*** Opening of Data for processing ***
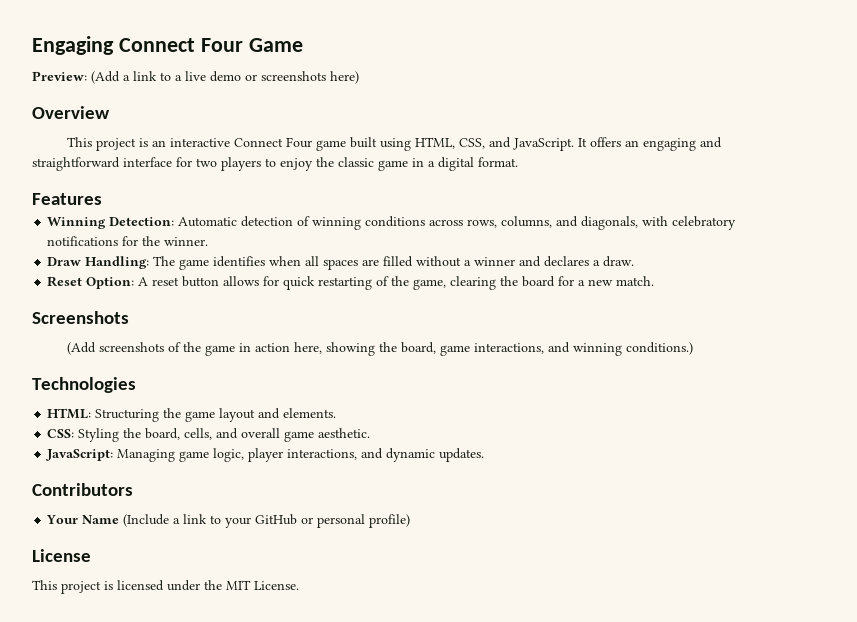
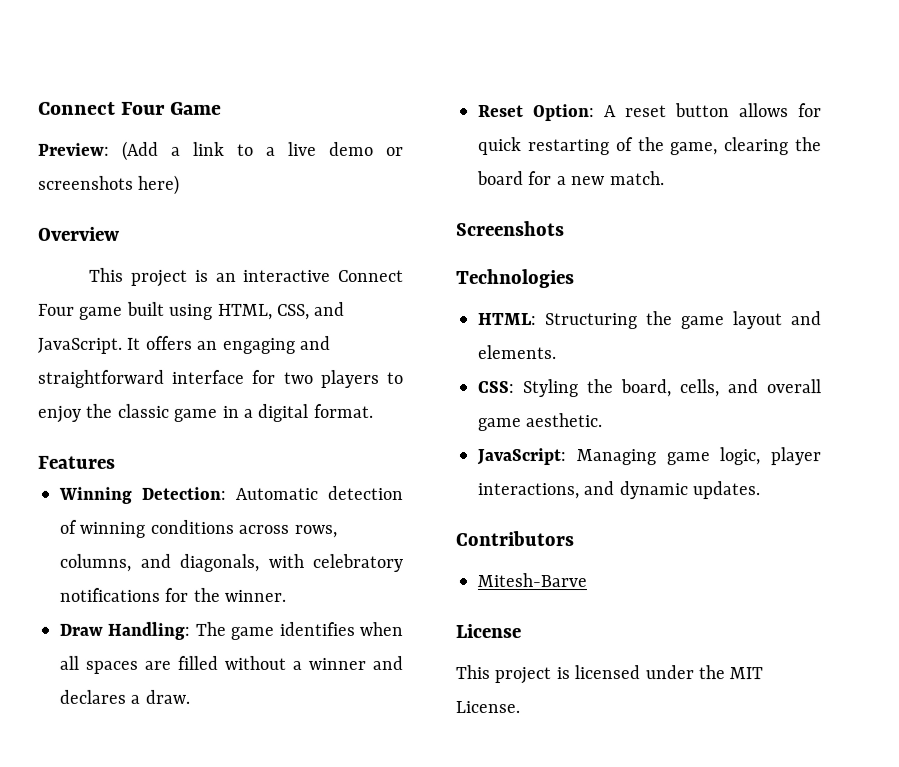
- Engaging Connect Four Game
+ Connect Four Game
- (Add screenshots of the game in action here, showing the board, game interactions, and winning conditions.)
- Your Name (Include a link to your GitHub or personal profile)
+ Mitesh-Barve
*** Close of Data for processing ***
I would like the material above returned exactly as it stands, without its pictures.

- Engaging Connect Four Game
+ Connect Four Game
- (Add screenshots of the game in action here, showing the board, game interactions, and winning conditions.)
- Your Name (Include a link to your GitHub or personal profile)
+ Mitesh-Barve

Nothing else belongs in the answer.